Being human is data mapping and information processing—processes both basic and complex. Data mapping does two things to a signal.

  • 1.

    A data map abstracts the signal. This abstraction accommodates mediation, fitting the format of the medium that will carry the signal.

  • 2.

    Abstraction reduces the content of the signal and reduces the amount of data carried in the signal, facilitating its transference and possibly its eventual comprehension when received further along the signal path.

Each medium is itself mediated, again abstracting and reducing a signal. Sound for example starts as a vibrating object. Vibrations are transduced into changing pressure moving through the medium of air. That energy is transduced again into the tension of the eardrum, carried as mechanical energy by the ossicles of the inner ear, which is mediated through the cochlear fluid into the complexities of the auditory nerve and the brain. Often signals are abstracted into many maps in parallel, which we then receive synchronously—hearing and seeing for example.
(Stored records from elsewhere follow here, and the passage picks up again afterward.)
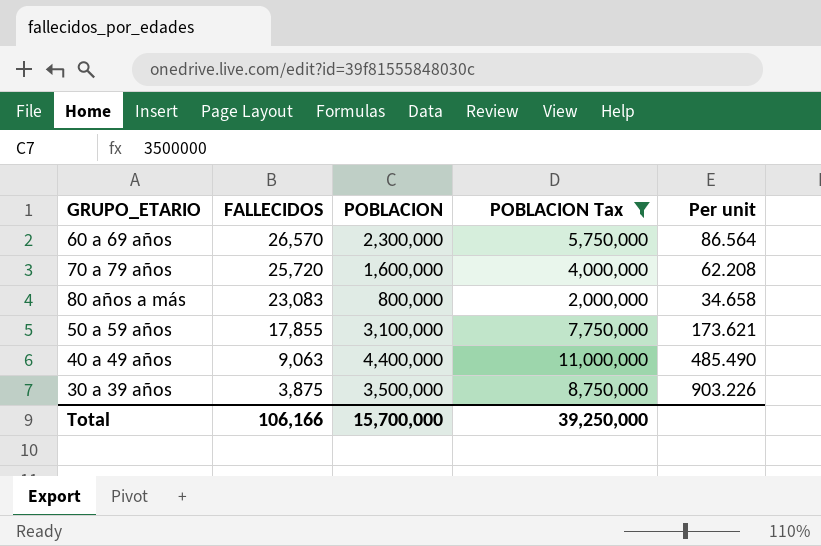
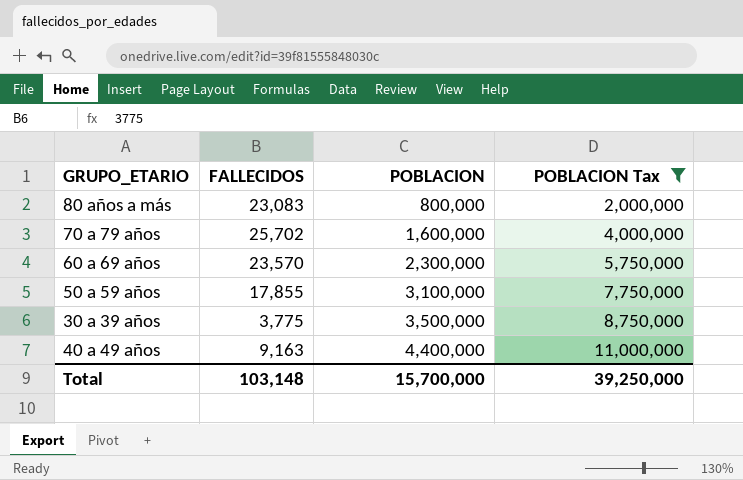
row order: FALLECIDOS descending -> POBLACION ascending
column Per unit | formula: [POBLACION] / [FALLECIDOS] -> none
70 a 79 años | FALLECIDOS: 25,720 -> 25,702
60 a 69 años | FALLECIDOS: 26,570 -> 23,570
30 a 39 años | FALLECIDOS: 3,875 -> 3,775
40 a 49 años | FALLECIDOS: 9,063 -> 9,163
Total | FALLECIDOS: 106,166 -> 103,148

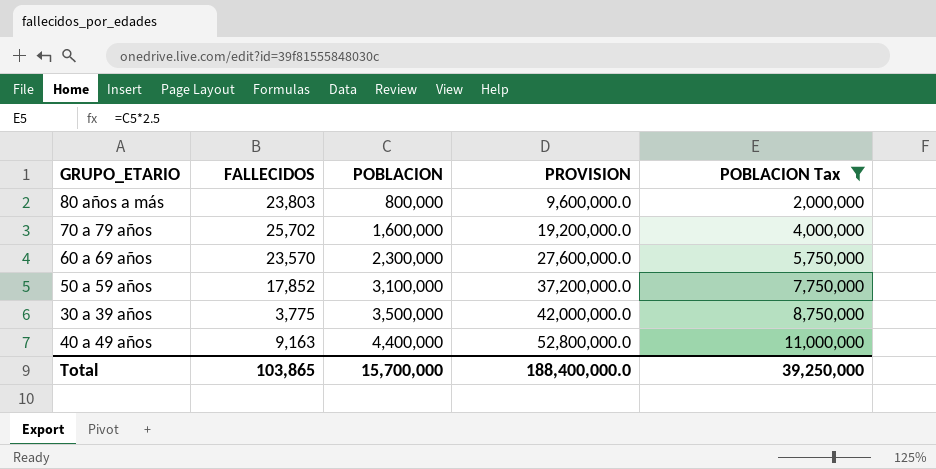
column PROVISION | formula: none -> [POBLACION] * 12
80 años a más | FALLECIDOS: 23,083 -> 23,803
50 a 59 años | FALLECIDOS: 17,855 -> 17,852
Total | FALLECIDOS: 103,148 -> 103,865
A signal that is simultaneously seen and heard (perhaps also felt and smelt) is a common example and a daily experience for all of us. By the time we receive signals from the world we are far removed from the source of the transmissions. All we receive are shadows, abstractions, maps of data being sent across the distances between us and the real we are immersed in. The signal loss over these distances is immense, yet miraculously communication still occurs.

To begin this excursion some informal definitions will help. What follows are some lists, some charts, some conveniences that are themselves maps of how we wade in the ebb and flow of the ocean of information surrounding us. Processing this information is the essence of being alive.

The Information Food Chain

The terms data, information and knowledge are often used erroneously as synonyms. Their use in this paper has them situated in a dependent relationship similar to organisms on a food chain (Figure 1). The discussion begins at the base of the chain where no signal exists. Here there is unfocused energy and the promise of a signal—noise.

Figure 1.

The information food chain. New knowledge can change the context for data, thus changing the information, thus creating new knowledge (an ongoing feedback loop).